▶ _Problem description_: Please write out every record exactly, but keep any images out of it.

%%

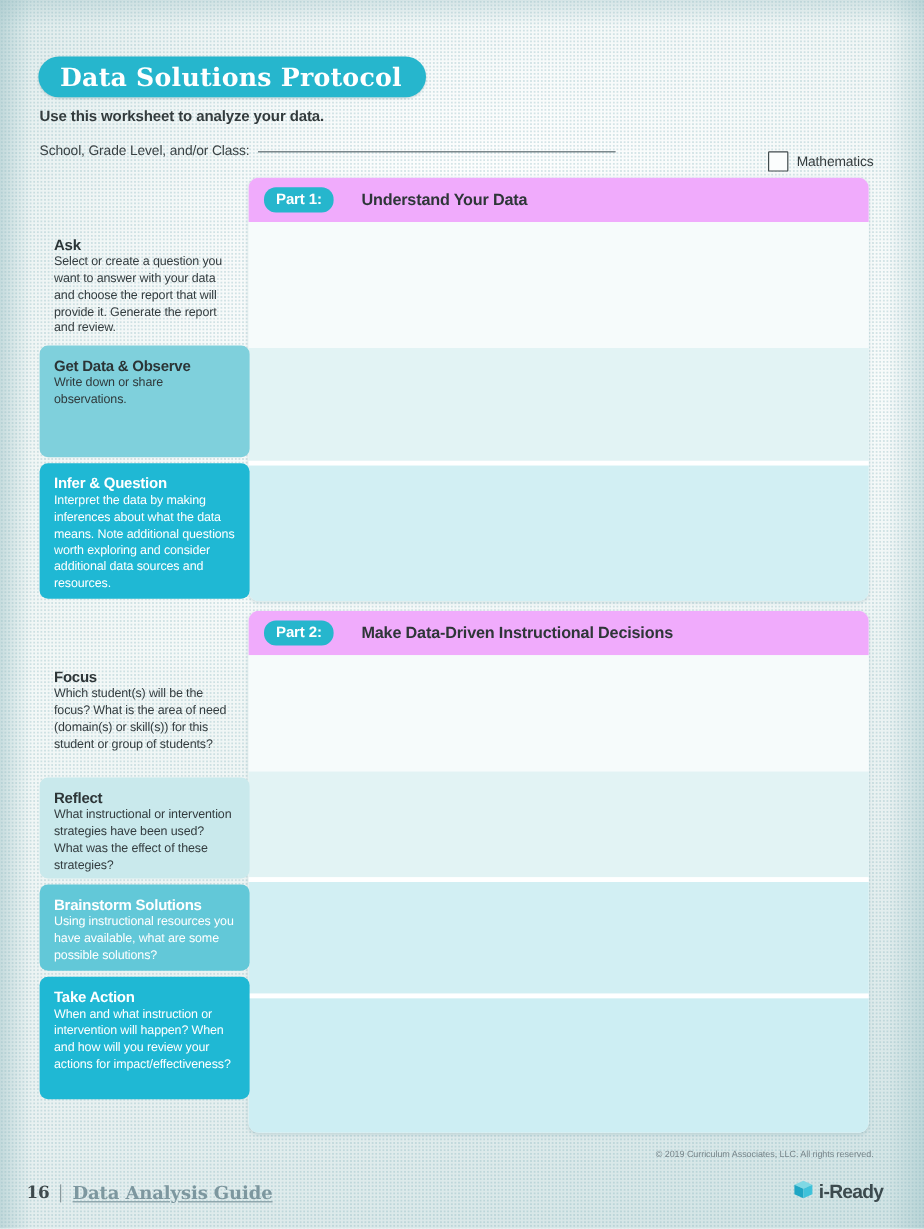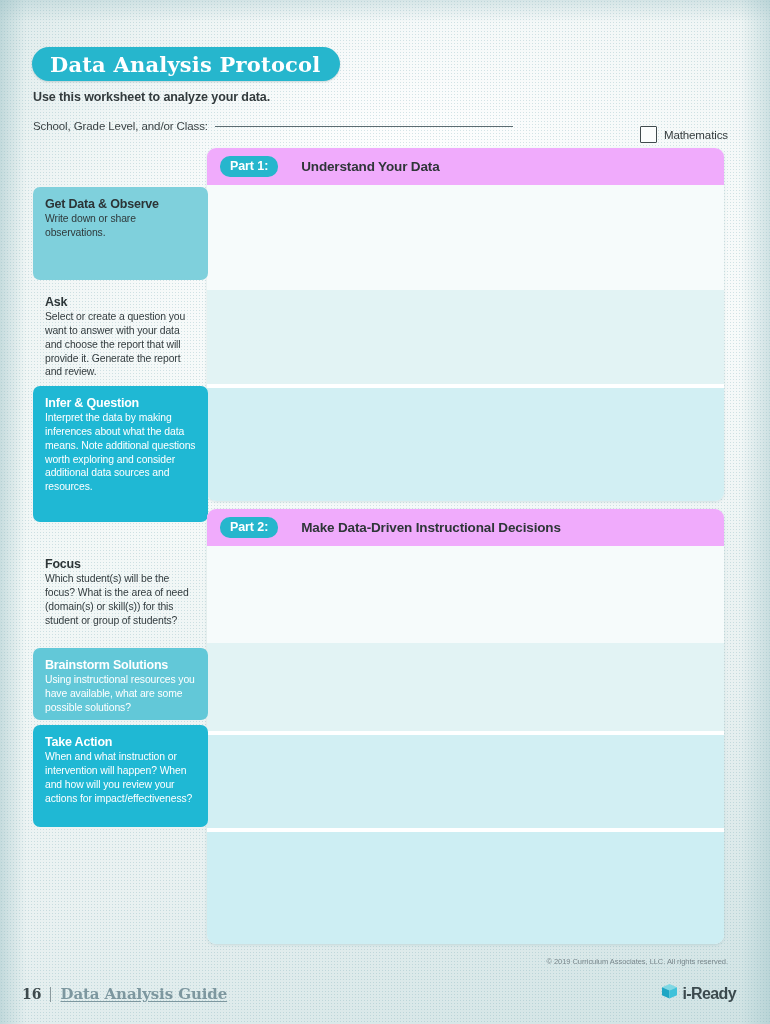--- a/index.html
+++ b/index.html
@@ -285,7 +285,7 @@
   <div class="content">
 
     <div class="title-pill">
-      <span class="title-text">Data Analysis Protocol</span>
+      <span class="title-text">Data Solutions Protocol</span>
     </div>
 
     <div class="subtitle">Use this worksheet to analyze your data.</div>

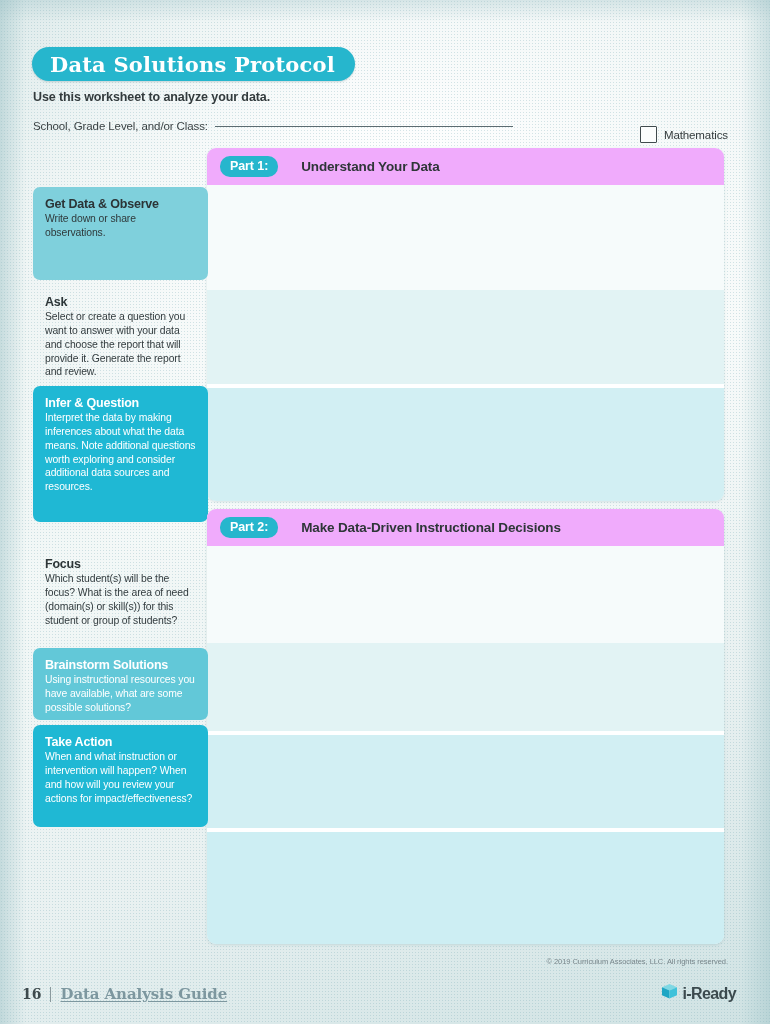--- a/index.html
+++ b/index.html
@@ -320,13 +320,13 @@
     </div>
 
     <div class="labelcol" style="top:187px;">
+      <div class="label-card lc-tone-pale" style="height:96px;">
+        <div class="lc-title">Ask</div>
+        <div class="lc-desc">Select or create a question you want to answer with your data and choose the report that will provide it. Generate the report and review.</div>
+      </div>
       <div class="label-card lc-tone-mid" style="height:93px;">
         <div class="lc-title">Get Data &amp; Observe</div>
         <div class="lc-desc">Write down or share observations.</div>
-      </div>
-      <div class="label-card lc-tone-pale" style="height:96px;">
-        <div class="lc-title">Ask</div>
-        <div class="lc-desc">Select or create a question you want to answer with your data and choose the report that will provide it. Generate the report and review.</div>
       </div>
       <div class="label-card lc-tone-bright" style="height:136px;">
         <div class="lc-title">Infer &amp; Question</div>

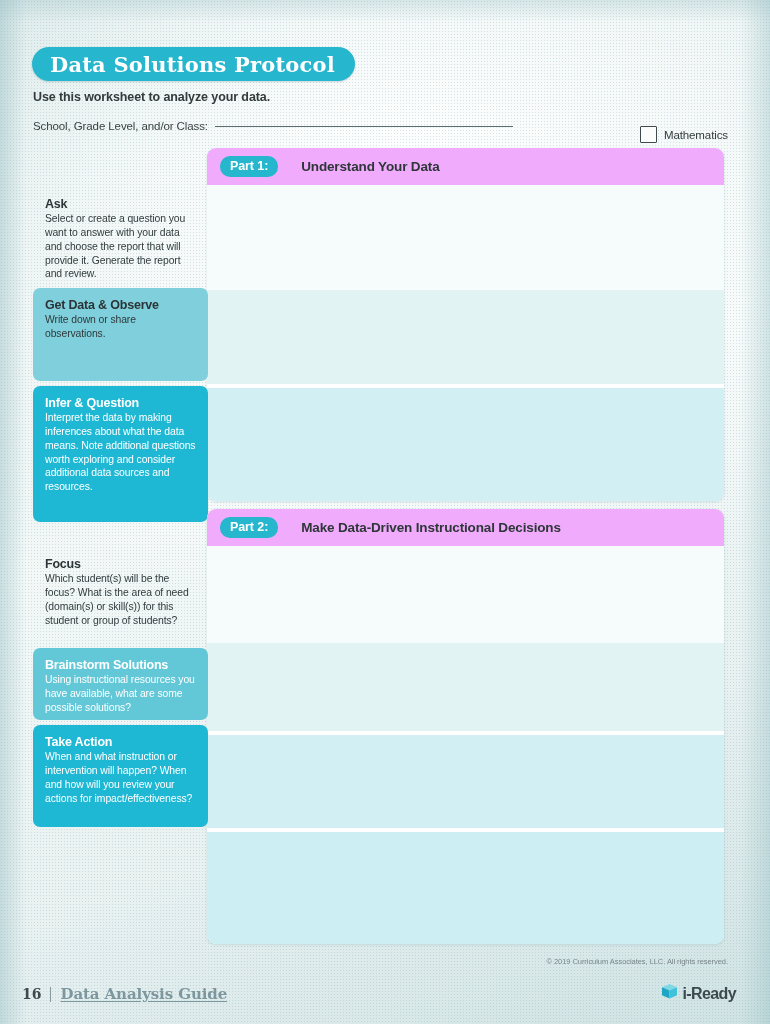--- a/index.html
+++ b/index.html
@@ -328,7 +328,7 @@
         <div class="lc-title">Get Data &amp; Observe</div>
         <div class="lc-desc">Write down or share observations.</div>
       </div>
-      <div class="label-card lc-tone-bright" style="height:136px;">
+      <div class="label-card lc-tone-bright" style="height:113px;">
         <div class="lc-title">Infer &amp; Question</div>
         <div class="lc-desc">Interpret the data by making inferences about what the data means. Note additional questions worth exploring and consider additional data sources and resources.</div>
       </div>

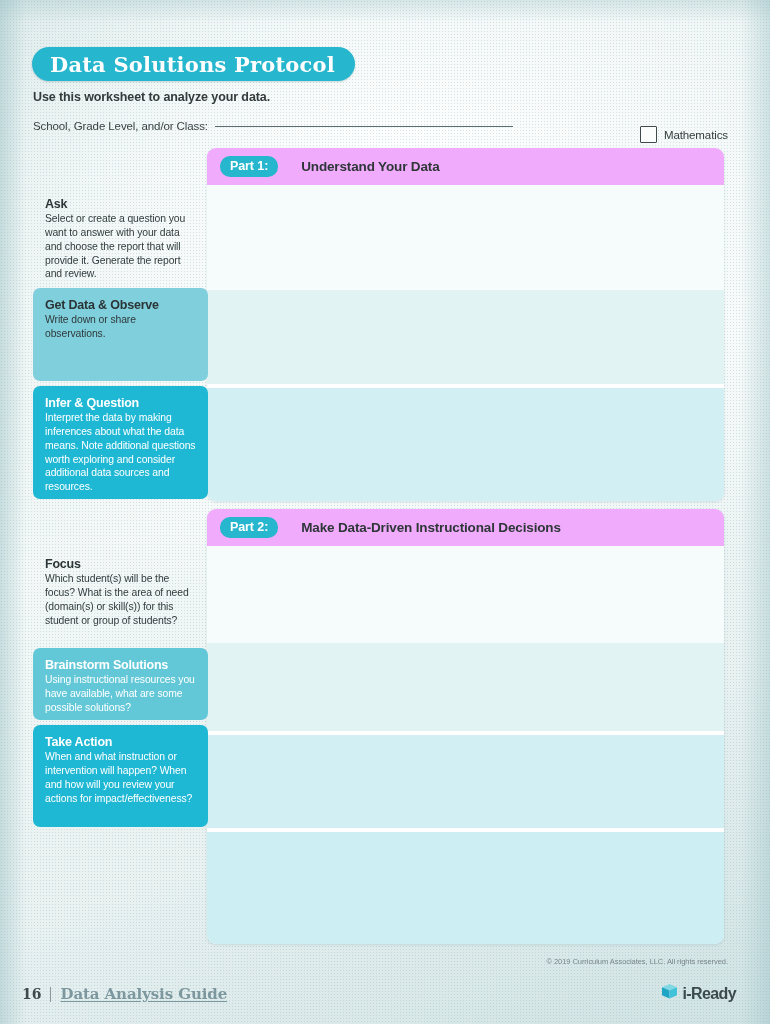--- a/index.html
+++ b/index.html
@@ -353,6 +353,10 @@
       <div class="label-card lc-tone-pale" style="height:96px;">
         <div class="lc-title">Focus</div>
         <div class="lc-desc">Which student(s) will be the focus? What is the area of need (domain(s) or skill(s)) for this student or group of students?</div>
+      </div>
+      <div class="label-card lc-tone-soft" style="height:84px;">
+        <div class="lc-title">Reflect</div>
+        <div class="lc-desc">What instructional or intervention strategies have been used? What was the effect of these strategies?</div>
       </div>
       <div class="label-card lc-tone-midw" style="height:72px;">
         <div class="lc-title">Brainstorm Solutions</div>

%%

▶ _Answer for this exercise_:
--- a/index.html
+++ b/index.html
@@ -285,7 +285,7 @@
   <div class="content">
 
     <div class="title-pill">
-      <span class="title-text">Data Analysis Protocol</span>
+      <span class="title-text">Data Solutions Protocol</span>
     </div>
 
     <div class="subtitle">Use this worksheet to analyze your data.</div>

--- a/index.html
+++ b/index.html
@@ -320,13 +320,13 @@
     </div>
 
     <div class="labelcol" style="top:187px;">
+      <div class="label-card lc-tone-pale" style="height:96px;">
+        <div class="lc-title">Ask</div>
+        <div class="lc-desc">Select or create a question you want to answer with your data and choose the report that will provide it. Generate the report and review.</div>
+      </div>
       <div class="label-card lc-tone-mid" style="height:93px;">
         <div class="lc-title">Get Data &amp; Observe</div>
         <div class="lc-desc">Write down or share observations.</div>
-      </div>
-      <div class="label-card lc-tone-pale" style="height:96px;">
-        <div class="lc-title">Ask</div>
-        <div class="lc-desc">Select or create a question you want to answer with your data and choose the report that will provide it. Generate the report and review.</div>
       </div>
       <div class="label-card lc-tone-bright" style="height:136px;">
         <div class="lc-title">Infer &amp; Question</div>

--- a/index.html
+++ b/index.html
@@ -328,7 +328,7 @@
         <div class="lc-title">Get Data &amp; Observe</div>
         <div class="lc-desc">Write down or share observations.</div>
       </div>
-      <div class="label-card lc-tone-bright" style="height:136px;">
+      <div class="label-card lc-tone-bright" style="height:113px;">
         <div class="lc-title">Infer &amp; Question</div>
         <div class="lc-desc">Interpret the data by making inferences about what the data means. Note additional questions worth exploring and consider additional data sources and resources.</div>
       </div>

--- a/index.html
+++ b/index.html
@@ -353,6 +353,10 @@
       <div class="label-card lc-tone-pale" style="height:96px;">
         <div class="lc-title">Focus</div>
         <div class="lc-desc">Which student(s) will be the focus? What is the area of need (domain(s) or skill(s)) for this student or group of students?</div>
+      </div>
+      <div class="label-card lc-tone-soft" style="height:84px;">
+        <div class="lc-title">Reflect</div>
+        <div class="lc-desc">What instructional or intervention strategies have been used? What was the effect of these strategies?</div>
       </div>
       <div class="label-card lc-tone-midw" style="height:72px;">
         <div class="lc-title">Brainstorm Solutions</div>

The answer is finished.